The Genesis spacecraft, launched on August 8th, reached its destination 1.5 million kilometers from the Earth. For the next 29 months it will reside there, collecting solar material.

Courtesy JPL/LMA.

On November 16th the Genesis
spacecraft reached its destination — Earth's L1 Lagrangian
point, 1.5 million kilometers (930,000 miles) away — and has begun
to collect material from the solar wind. From its new home, Genesis
will cast a "net" of ultrapure silicon and sapphire wafers in the hopes
to capture and return to Earth between 10 to 20 micrograms of coronal
material.

However, the mission may be in jeopardy due to a malfunctioning
thermal radiator on the sample-return capsule.

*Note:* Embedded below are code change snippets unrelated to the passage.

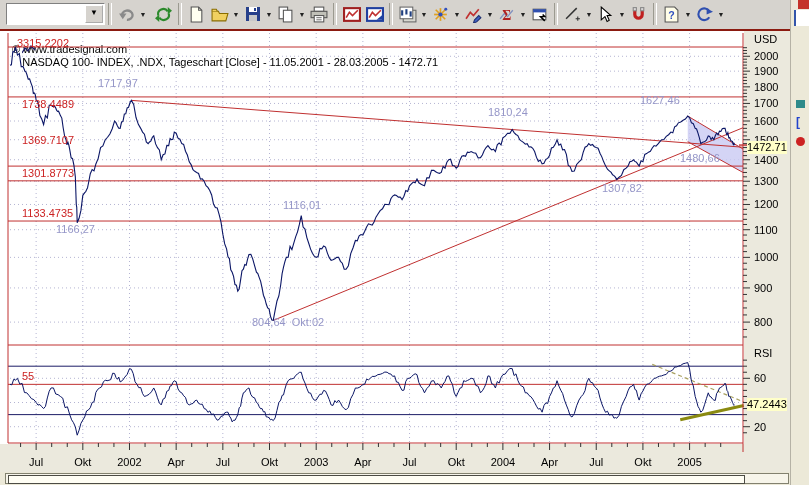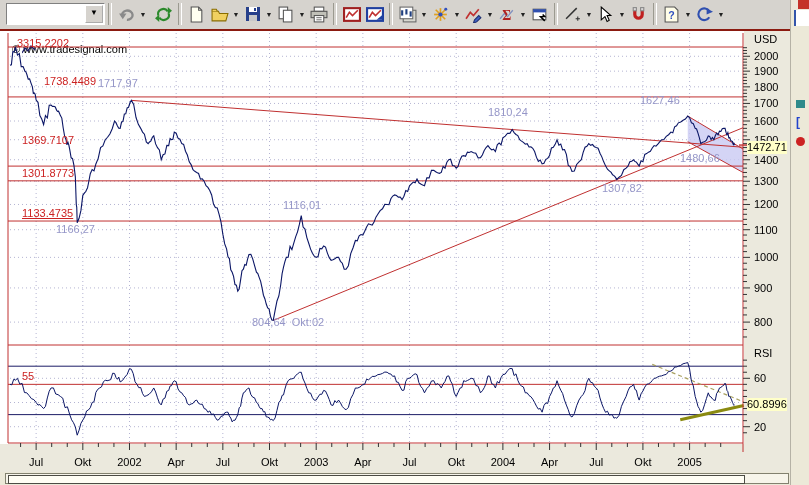"NASDAQ 100- INDEX, .NDX, Tageschart" span { html: none -> <span>NASDAQ 100- INDEX, .NDX, Tageschart [Close] - 11.05.2001 - 28.03.2005 - 1472.71</span> }
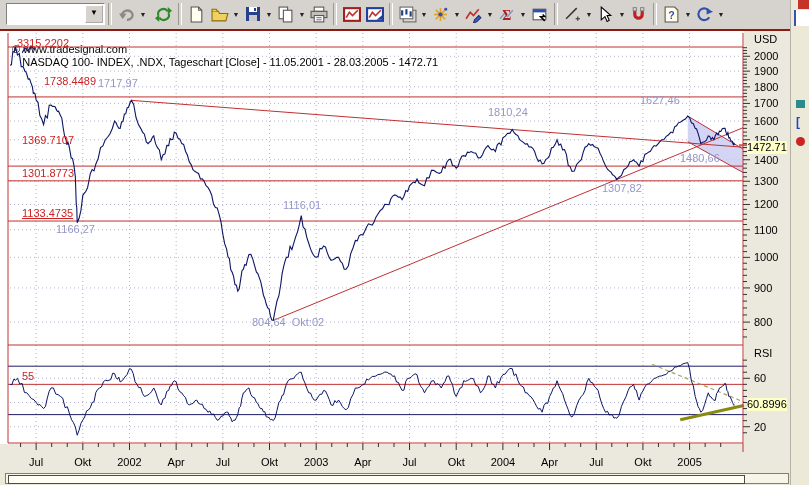"1738.4489" div.lbl { margin-left: 22px -> none; top: 76px -> 99px }
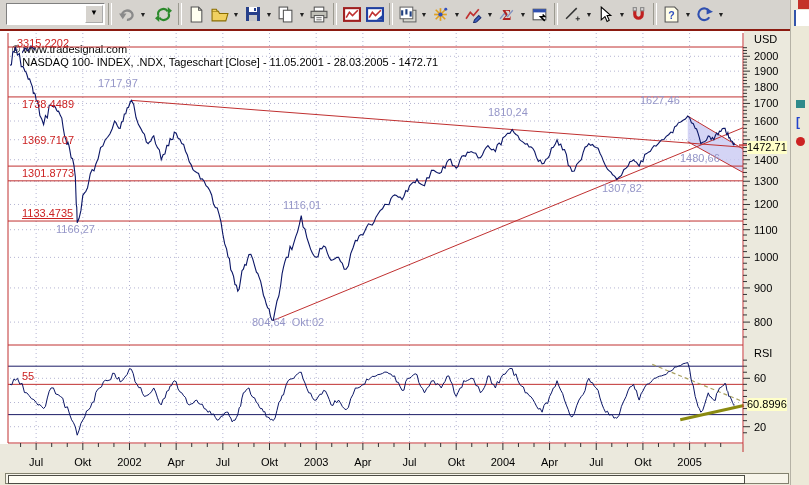"1133.4735" div.lbl { text-decoration: underline -> none }
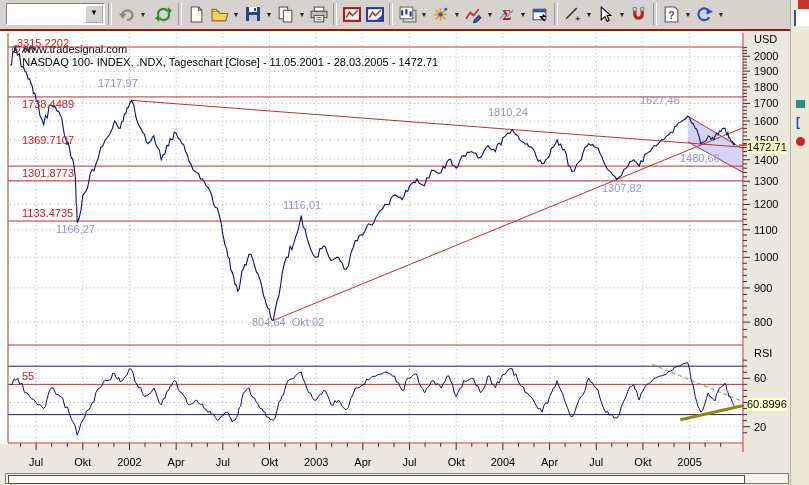"60.8996" div.cur { text: 60.8996 -> 47.2443 }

Engineers at the Jet
Propulsion Laboratory
believe that a contaminant in the radiator's
white paint has degraded after constant exposure to ultraviolet sunlight
and, as a result, ruined the radiator's ability to dissipate heat. Consequently,
the battery needed to operate the return capsule in the critical final
hour of the mission is overheating well beyond its design limit. The
beleaguered battery should survive this ordeal, but no one will know
for sure until the parachute deploys during Genesis' 10½-km-per-second
reentry above the Utah desert in September 2004. Meanwhile, the capsule's
lid, having opened to allow the collector panels to deploy, is currently
being kept almost closed to shade the battery as best as possible.